Once the war was over, Senghor was selected as Dean of the Linguistics Department with the École Nationale de la France d'Outre-Mer, a position he would hold until Senegal's independence in 1960.[24] While travelling on a research trip for his poetry, he met the local socialist leader, Lamine Guèye, who suggested that Senghor run for election as a member of the Assemblée nationale française. Senghor accepted and became député for the riding of Sénégal-Mauritanie, when colonies were granted the right to be represented by elected individuals. They took different positions when the train conductors on the line Dakar-Niger went on strike. Guèye voted against the strike, arguing the movement would paralyse the colony, while Senghor supported the workers, which gained him great support among Senegalese.[25]

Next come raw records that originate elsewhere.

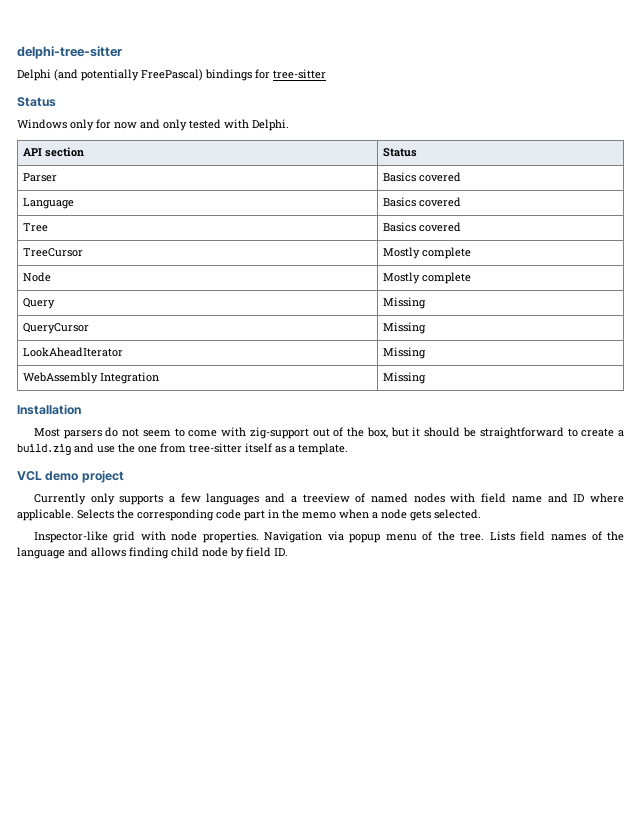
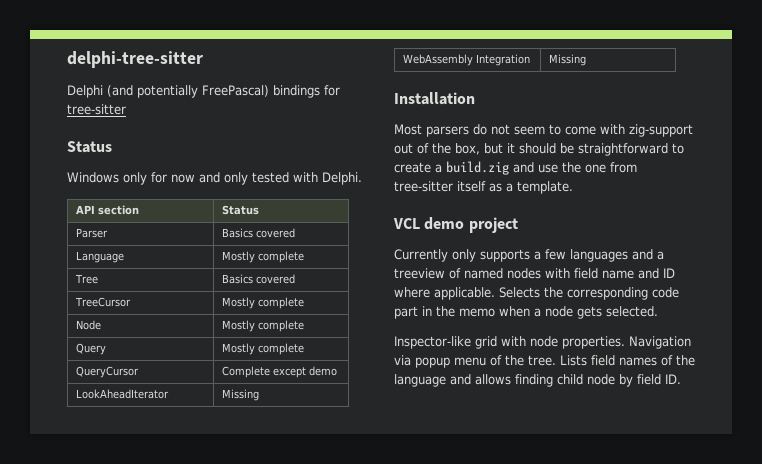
- Language | Basics covered
+ Language | Mostly complete
- Query | Missing
+ Query | Mostly complete
- QueryCursor | Missing
+ QueryCursor | Complete except demo

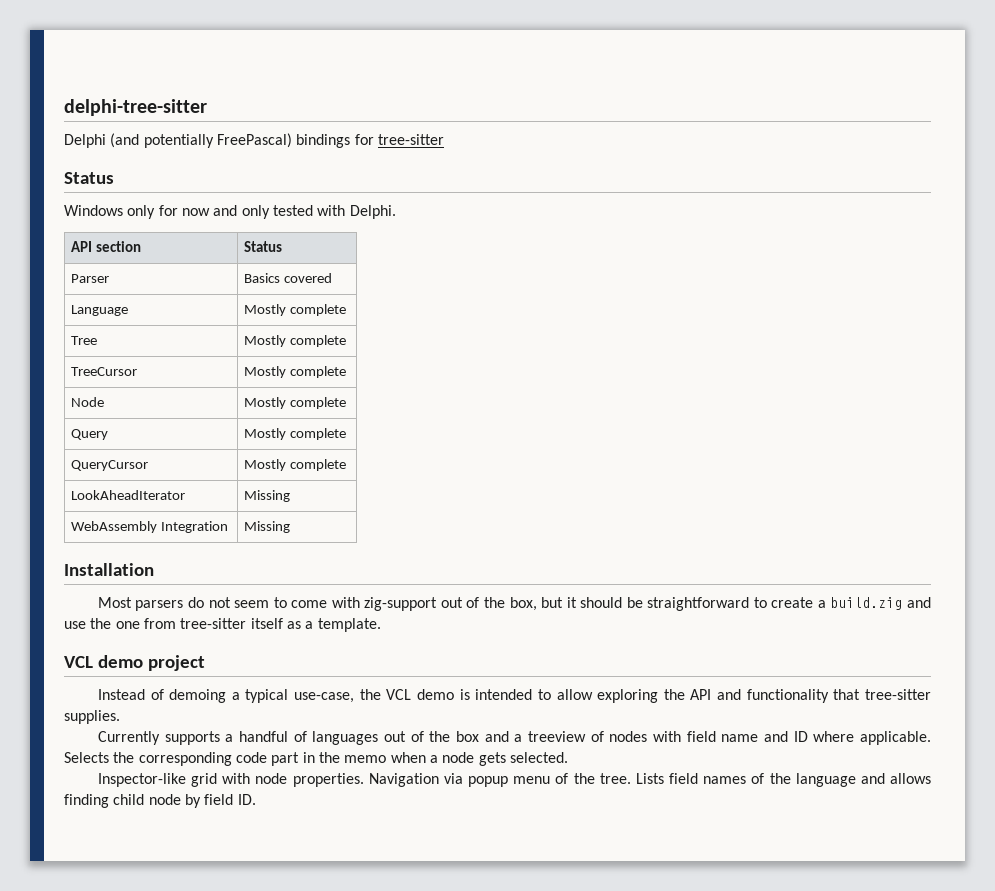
- Tree | Basics covered
+ Tree | Mostly complete
- QueryCursor | Complete except demo
+ QueryCursor | Mostly complete
+ Instead of demoing a typical use-case, the VCL demo is intended to allow exploring the API and functionality that tree-sitter supplies.
- Currently only supports a few languages and a treeview of named nodes with field name and ID where applicable.
+ Currently supports a handful of languages out of the box and a treeview of nodes with field name and ID where applicable.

In 1947, Senghor left the African Division of the French Section of the Workers International (SFIO), which had given enormous financial support to the social movement. With Mamadou Dia, he founded the Bloc démocratique sénégalais (1948). They won the legislative elections of 1951, and Guèye lost his seat.[26]
Re-elected deputy in 1951 as an independent overseas member, Senghor was appointed state secretary to the Council's president in Edgar Faure's government from 1 March 1955 to 1 February 1956. He became mayor of the city of Thiès, Senegal in November 1956 and then advisory minister in the Michel Debre's government from 23 July 1959 to 19 May 1961. He was also a member of the commission responsible for drafting the Fifth Republic's constitution, general councillor for Senegal, member of the Grand Conseil de l'Afrique Occidentale Francaise and member for the parliamentary assembly of the European Council.

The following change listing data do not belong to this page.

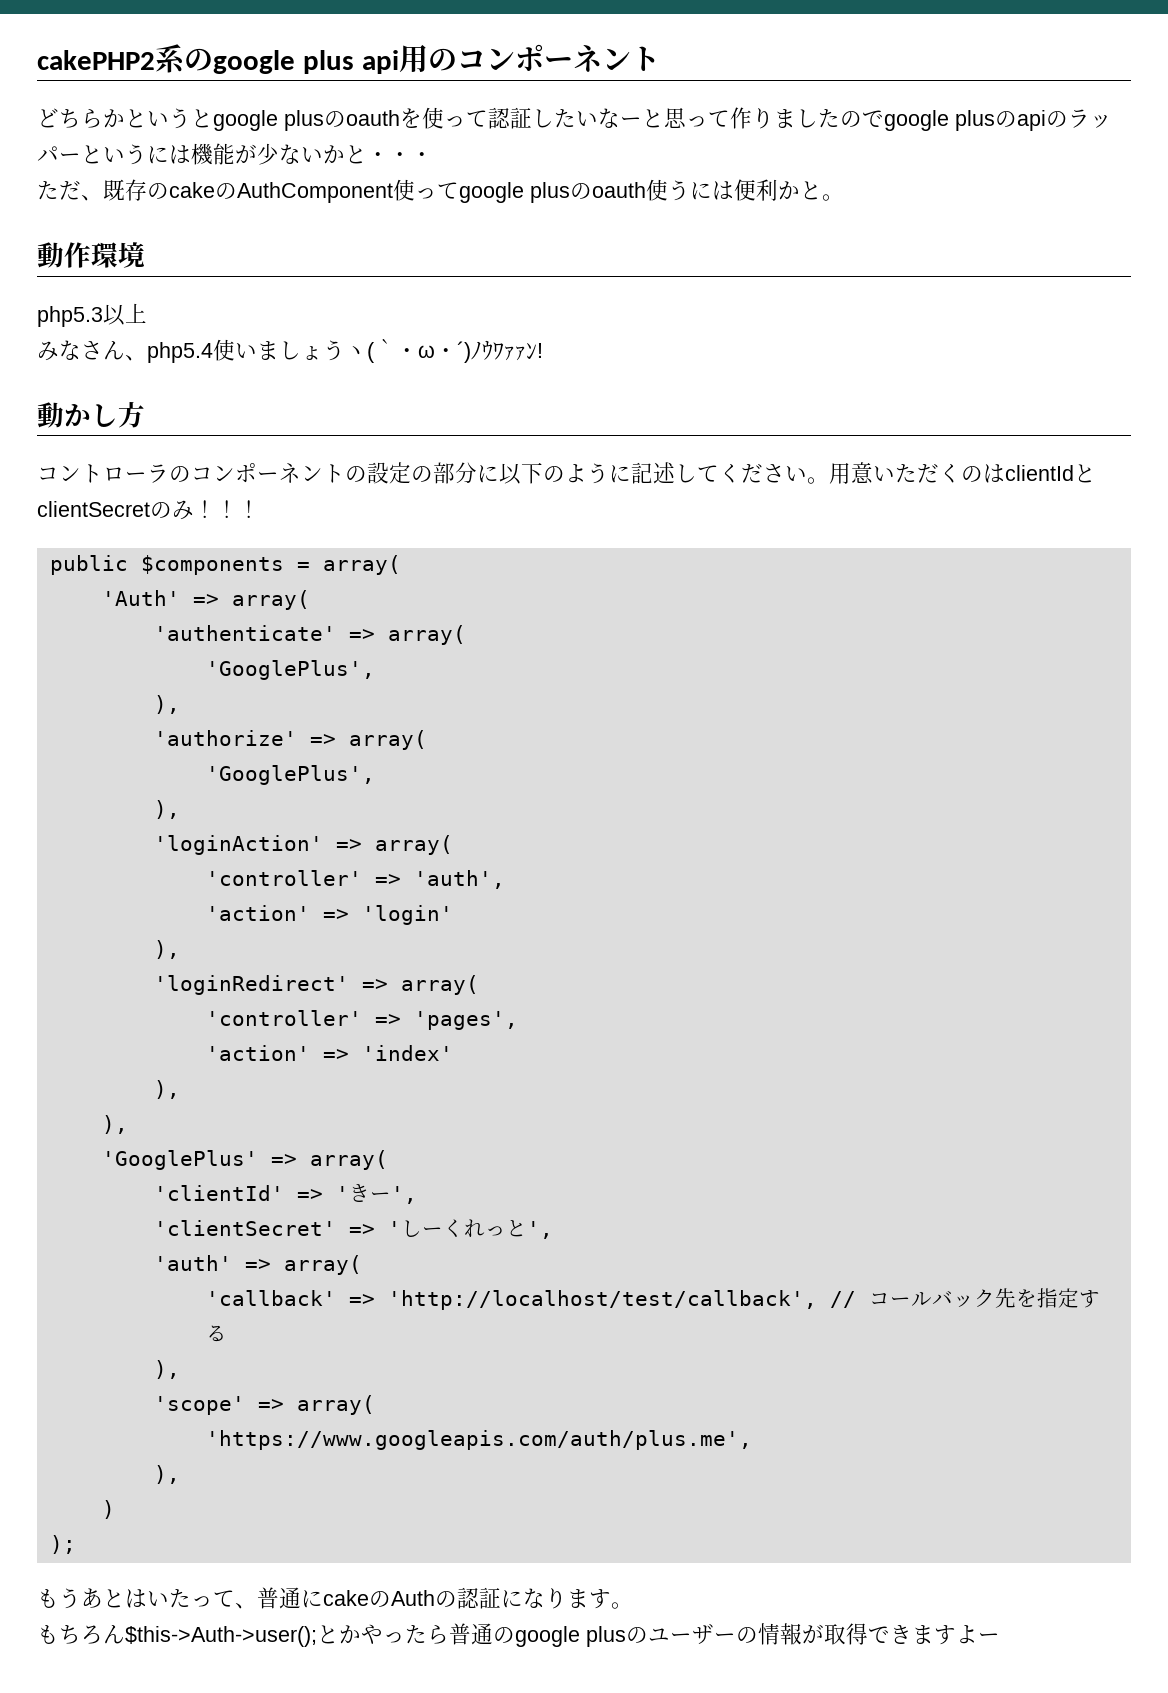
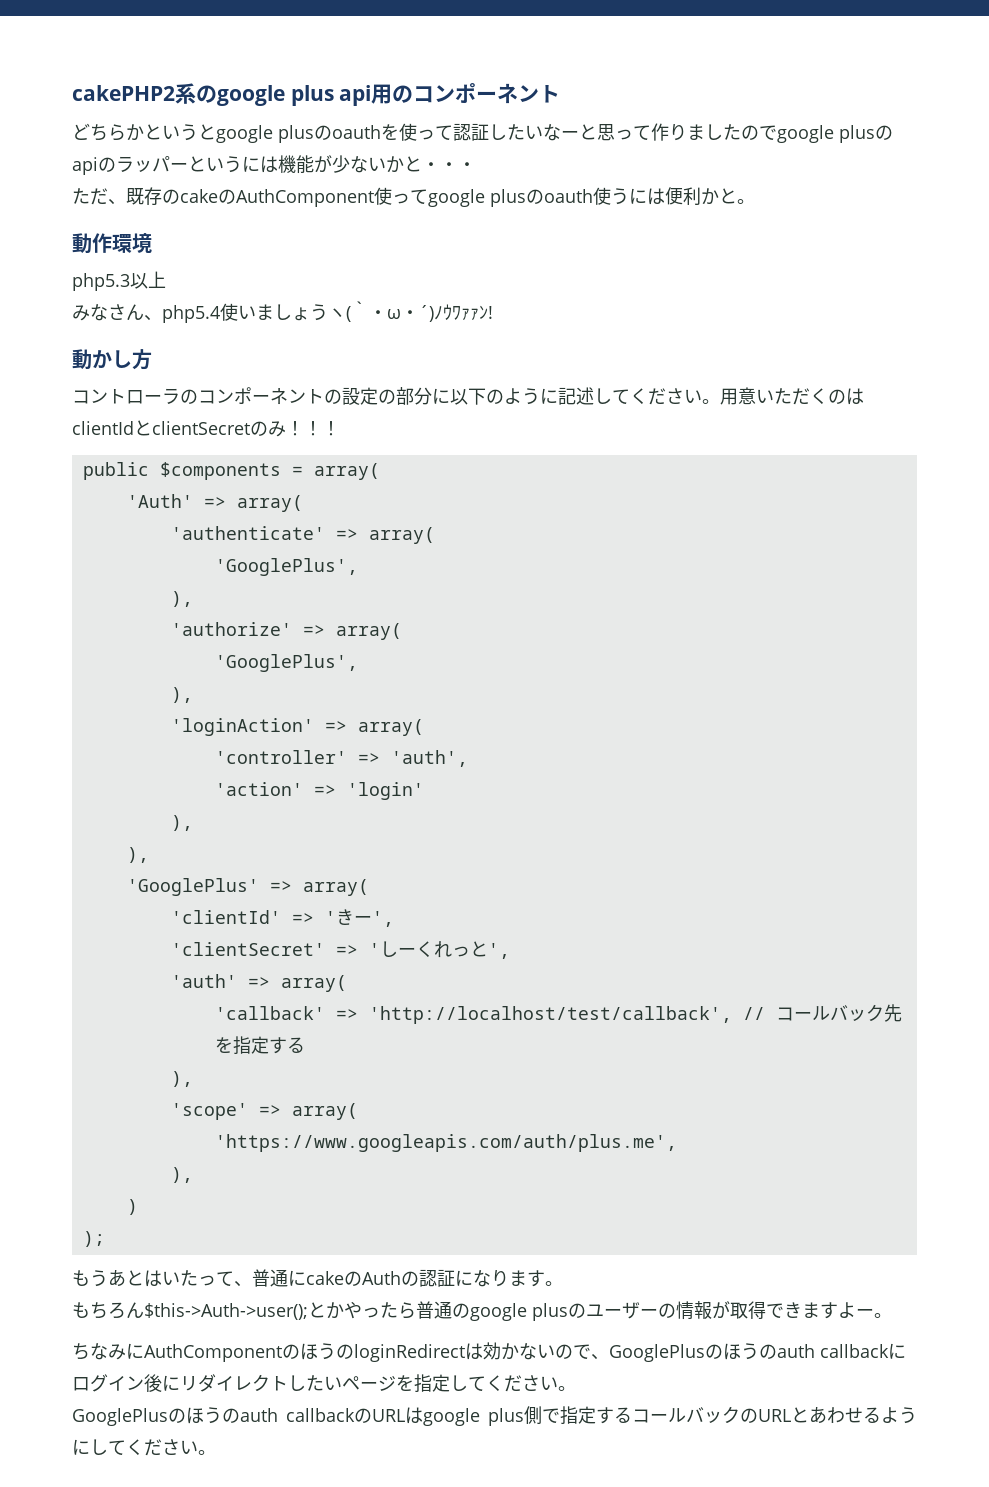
- 'loginRedirect' => array(
- 'controller' => 'pages',
- 'action' => 'index'
- ),
- もちろん$this->Auth->user();とかやったら普通のgoogle plusのユーザーの情報が取得できますよー
+ もちろん$this->Auth->user();とかやったら普通のgoogle plusのユーザーの情報が取得できますよー。
+ ちなみにAuthComponentのほうのloginRedirectは効かないので、GooglePlusのほうのauth callbackにログイン後にリダイレクトしたいページを指定してください。
+ GooglePlusのほうのauth callbackのURLはgoogle plus側で指定するコールバックのURLとあわせるようにしてください。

In 1964 Senghor published the first volume of a series of five, titled Liberté. The book contains a variety of speeches, essays and prefaces.[27]
Senghor supported federalism for newly independent African states, a type of "French Commonwealth". Since federalism was not favoured by the African countries, he decided to form, along with Modibo Keita, the Mali Federation with former French Sudan (present day Mali). Senghor was president of the Federal Assembly until its failure in 1960.[28]

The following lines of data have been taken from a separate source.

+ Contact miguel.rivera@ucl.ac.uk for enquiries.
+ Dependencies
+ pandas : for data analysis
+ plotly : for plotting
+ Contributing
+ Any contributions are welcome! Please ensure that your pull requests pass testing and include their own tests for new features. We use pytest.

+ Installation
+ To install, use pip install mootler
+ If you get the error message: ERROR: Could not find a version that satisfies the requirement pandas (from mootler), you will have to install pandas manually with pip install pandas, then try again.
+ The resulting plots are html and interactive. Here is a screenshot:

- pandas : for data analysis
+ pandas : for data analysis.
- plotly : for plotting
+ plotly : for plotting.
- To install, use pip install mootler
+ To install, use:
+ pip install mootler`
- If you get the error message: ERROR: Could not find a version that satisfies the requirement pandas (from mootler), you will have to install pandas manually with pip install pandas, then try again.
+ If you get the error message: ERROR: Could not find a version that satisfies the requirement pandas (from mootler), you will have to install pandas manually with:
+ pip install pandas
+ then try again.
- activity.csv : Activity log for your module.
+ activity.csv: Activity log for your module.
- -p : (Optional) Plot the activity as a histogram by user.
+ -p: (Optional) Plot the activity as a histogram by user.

Afterwards, Senghor became the first President of the Republic of Senegal, elected on 5 September 1960. He is the author of the Senegalese national anthem. The prime minister, Mamadou Dia, was in charge of executing Senegal's long-term development plan, while Senghor was in charge of foreign relations. The two men quickly disagreed. In December 1962, Mamadou Dia was arrested under suspicion of fomenting a coup d'état. He was held in prison for twelve years. Following this, Senghor created a presidential regime.[29]
On 22 March 1967, Senghor survived an assassination attempt.[30] The suspect, Moustapha Lô, pointed his pistol towards the President after he had participated in the sermon of Tabaski, but the gun did not fire. Lô was sentenced to death for treason and executed on 15 June 1967, even though it remained unclear if he had actually wanted to kill Senghor.[31]
Senghor resigned his position before the end of his fifth term in December 1980. Abdou Diouf replaced him as the head of the country. Under his presidency, Senegal adopted a multi-party system (limited to three: socialist, communist and liberal).[32] He created a performing education system. Despite the end of official colonialism, the value of Senegalese currency continued to be fixed by France, the language of learning remained French, and Senghor ruled the country with French political advisors.
He supported the creation of la Francophonie and was elected vice-president of the High Council of the Francophonie.
In 1982, he was one of the founders of the Association France and developing countries whose objectives were to bring attention to the problems of developing countries, in the wake of the changes affecting the latter.[33]
He was elected a member of l'Académie française on 2 June 1983, at the 16th seat where he succeeded Antoine de Lévis Mirepoix. He was the first African to sit at the Academie.[34] The entrance ceremony in his honor took place on 29 March 1984, in presence of then-French President François Mitterrand. This was considered as a further step towards greater openness in the Académie, after the previous election of a woman, Marguerite Yourcenar.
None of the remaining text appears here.